CS: Has the situation improved? What is the latest?

NT:
The situation is getting worse. If you go to a different part of where the Masaai communities or other pastoral communities reside, everywhere there is an outcry. There have been trends of encroachment of the land, of confiscation and of auctioning their livestock, trends of [establishing] game reserves. Game rangers are causing a lot of harm to these communities, weakening their livelihood and economy that the community depends on. It is even weakening the well-being of the communities; if you go to Loliondo, to Simanjiro, Kiteto, Monduli, Longido . . . everybody’s crying. Their land has been encroached in all those parts. I don’t know if the government truly understands how these actions are subjecting people into poverty. If all of this land is conserved under the conditions of protecting them as stated by the government—then we doubt that the conservation efforts are being done in the manner officially not clearly stated—how can we call that conservation if it means killing the livelihood and income of Tanzanian people, of women and children, of Elders who are friendly to the environment and depend on a certain livelihood that does and, in fact, coexist with the environment? They don’t take time to listen to the community, to have conversations with the community.

Government officials just show up, demarcate the land, and simply states; to the people residing there must move out immediately, telling the people that either the land is being included in a conservation or game reserve areas. There is no consultation with the residing communities, and the communities do not understand what is happening to them and their homeland. It has been chaos. If you are introducing conservation efforts onto land already characterized by coexisting modes of living and environmental systems, why use force? Why use threats? Why the need to forcefully evict people? No solution has been brought, only evictions. It has been hard for us as a community.

CS: What is your message to the world regarding this situation?
 
NT:
My key message is that we, Indigenous Peoples, Massai, are not against conservation. We have always encouraged conservation and have dedicated our lives to conservation. In Tanzania, most of the national parks like Serengeti, Gorongoro, Tarangire, Manyara, and others were once open land where Indigenous people have historically passed through. It’s misleading what is being stated to people, that we Indigenous people are destroyers of the environment. That is totally false. Most of our traditional practices, customs, norms and taboos are attached to the environment beyond what we know and what we see. Our ceremonies and other important practices as communities all stem from the environment. This mutual relationship between our communities and nature should not be destroyed because of misleading statements about the Indigenous people living on this land.

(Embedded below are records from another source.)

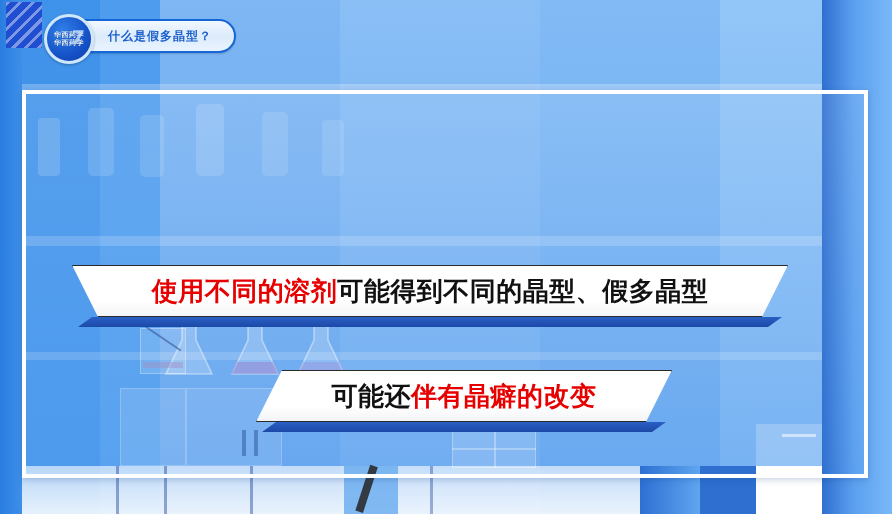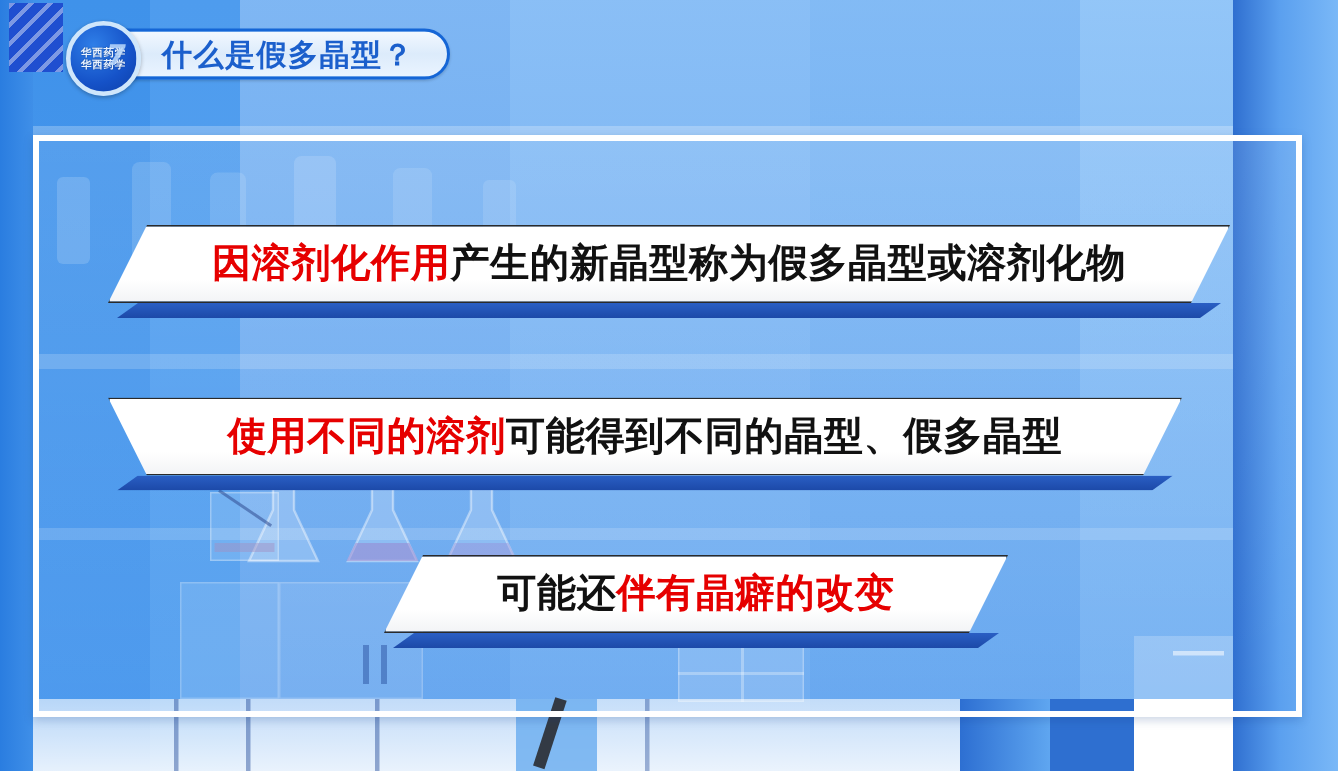--- a/index.html
+++ b/index.html
@@ -44,21 +44,21 @@
   .header { position:absolute; left:44px; top:14px; height:44px; display:flex; align-items:center; }
 
   .pill{
     height:34px; margin-left:22px; padding:0 22px 0 40px;
     display:flex; align-items:center;
     border:2px solid #1566d6; border-radius:18px;
     background:linear-gradient(180deg,#f2f8ff 0%, #dcebfb 50%, #eaf4ff 100%);
     box-shadow:0 1px 2px rgba(0,0,0,.18);
   }
   .pill-text{
-    font-size:20px; font-weight:700; color:#1b5fcc; letter-spacing:1px;
+    font-size:12px; font-weight:700; color:#1b5fcc; letter-spacing:1px;
     white-space:nowrap;
   }
 
   .logo{
     position:absolute; left:0; top:0; width:50px; height:50px; border-radius:50%;
     background:radial-gradient(circle at 35% 30%, #2f7fe8 0%, #1552c8 60%, #0d3fa8 100%);
     border:3px solid #cfe6fb;
     box-shadow:0 1px 3px rgba(0,0,0,.28);
     display:flex; flex-direction:column; align-items:center; justify-content:center;
     overflow:hidden; z-index:3;
@@ -189,26 +189,20 @@
     </div>
     <div class="logo">
       <span class="logo-l1">华西药学</span>
       <span class="logo-l2">华西药学</span>
       <span class="logo-mark">7</span>
     </div>
   </div>
 
   <div class="frame"></div>
 
-  <div class="banner-wrap" style="left:72px;top:150px;width:748px;">
-    <div class="shadowbar"></div>
-    <div class="banner">
-      <span class="btxt"><span class="hl">因溶剂化作用</span><span>产生的新晶型称为假多晶型或溶剂化物</span></span>
-    </div>
-  </div>
 
   <div class="banner-wrap" style="left:256px;top:370px;width:416px;">
     <div class="shadowbar"></div>
     <div class="banner">
       <span class="btxt"><span>可能还</span><span class="hl">伴有晶癖的改变</span></span>
     </div>
   </div>
 
   <div class="banner-wrap" style="left:72px;top:265px;width:716px;">
     <div class="shadowbar"></div>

The second thing I want to say to the world is this: If we keep encroaching our land and funding the government and its entities to continue doing what they are doing, it will continue to create chaos in our communities and subject more of us to a life in poverty. We will have to start finding solutions for these communities to earn an income for their survival. There is huge pressure to end the livelihood system that also provides an income. We have been custodians of nature for ages. The world should not be misled by the government of who the Maasai people are, or why we as a community are attached to this land.

Top photo: Violence in Loliondo has affected Maasai communities since 2009. Photo courtesy of the Oakland Institute.